"Namun, merupakan pandangan keliru jika menganggap penari seudati selain untuk seni, juga dapat digunakan untuk praktik perjantanan (pederasty), hubungan seksual antara pria dewasa dan anak laki-laki," tulisnya.
Selain di Aceh, Achmad juga memaparkan laporan dari pejabat kesehatan kolonial Julius Jacobs pada 1883 di Banyuwangi lewat tari Gandrung. Tarian itu berisi anak laki-laki berusia 10-12 tahun yang menari genit, dan disambut para laki-laki dewasa dengan mengikuti tarian, menciumi, dan memberi uang keping. Menurut Jacobs, praktik ini dianggap hal biasa bagi orang-orang Bali.

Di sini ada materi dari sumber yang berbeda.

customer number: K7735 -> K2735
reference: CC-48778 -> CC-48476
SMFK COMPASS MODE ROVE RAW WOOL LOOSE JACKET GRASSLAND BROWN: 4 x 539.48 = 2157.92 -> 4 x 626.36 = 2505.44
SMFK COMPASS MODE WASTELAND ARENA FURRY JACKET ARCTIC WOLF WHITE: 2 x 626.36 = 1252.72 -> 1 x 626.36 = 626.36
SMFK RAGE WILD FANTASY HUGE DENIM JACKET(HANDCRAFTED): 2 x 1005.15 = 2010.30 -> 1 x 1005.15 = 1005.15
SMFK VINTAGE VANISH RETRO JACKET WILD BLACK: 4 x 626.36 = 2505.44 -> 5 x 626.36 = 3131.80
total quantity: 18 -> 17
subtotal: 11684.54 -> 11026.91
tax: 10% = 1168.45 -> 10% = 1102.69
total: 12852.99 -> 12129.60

Meski sering identik dengan homoseksual, di mata hukum Hindia Belanda dan di Belanda sendiri, pedofilia berbeda dengan penyuka sesama jenis. Pedofilia pada Pasal 292 Wetboek van Strafrecht adalah mereka yang berhubungan seksual dengan anak di bawah umur 21 tahun. Kurang dari itu sudah dianggap sebagai tindak kriminal, bila tanpa ada hubungan pernikahan yang diatur UU dan peraturan adat.
Baca Juga: Buku Harian Homoseksual dan Reserse Polisi Moral Zaman Hindia Belanda
Pada 1925, Achmad memaparkan, sejumlah kota membentuk zedenpolitie (polisi susila) yang menjadi bagian dari reserse kepolisian. Tujuannya adalah mencegah praktik asusila seperti pedofilia dan prostitusi.

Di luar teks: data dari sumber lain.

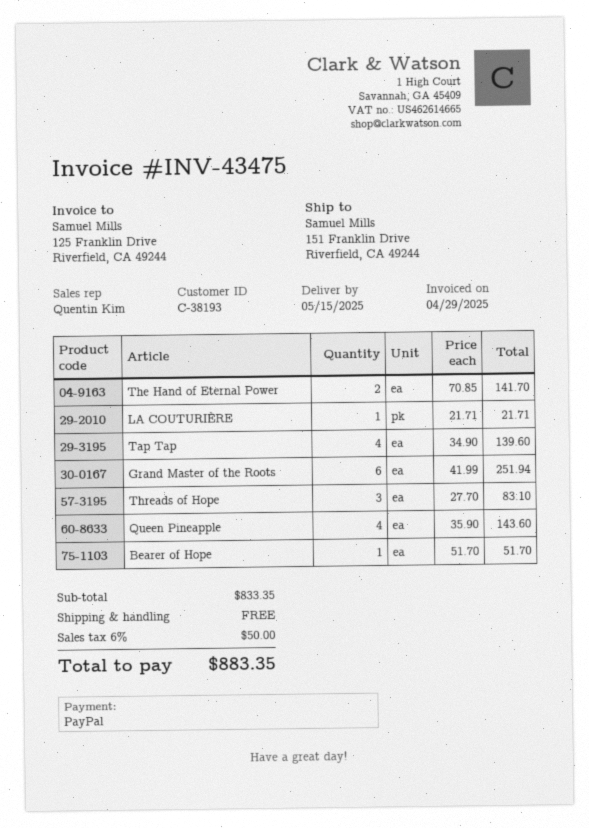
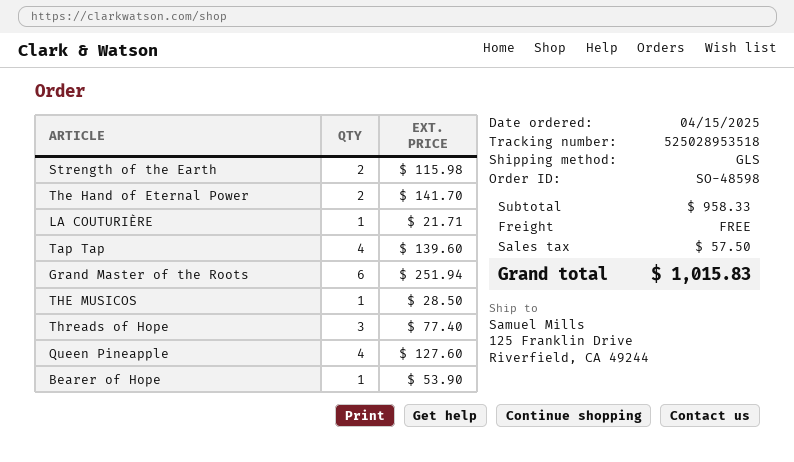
ship to: 151 Franklin Drive, Riverfield, CA 49244 -> 125 Franklin Drive, Riverfield, CA 49244
Threads of Hope: 3 for 83.10 -> 3 for 77.40
Queen Pineapple: 4 for 143.60 -> 4 for 127.60
Bearer of Hope: 1 for 51.70 -> 1 for 53.90
Strength of the Earth: none -> 2 for 115.98
THE MUSICOS: none -> 1 for 28.50
subtotal: 833.35 -> 958.33
tax: 50.00 -> 57.50
total: 883.35 -> 1015.83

Di masa itu, anak laki-laki bahkan berkeliaran untuk melacurkan diri di jalanan kota dan menjadi target operasi polisi susila. Polisi susila sendiri bekerja sama dengan biro pemerintah di bidang pembernatasan perdagangan perempuan dan anak-anak, dan biro pengawasan pengeluaran ilegal Hindia Belanda.
"Pola, konteks, latar belakang, objek, serta reaksi menangani gejala tersebut mengensankan bahwa aksi kepolisian berkaitan dengan persaingan dan perebuatn kekuasaan," ungkap Achmad. "Pemicu utamanya kemungkinan bukan sekadar semangat untuk membersihkan moral masyarakat dari praktik penyimpangan perilaku seksual."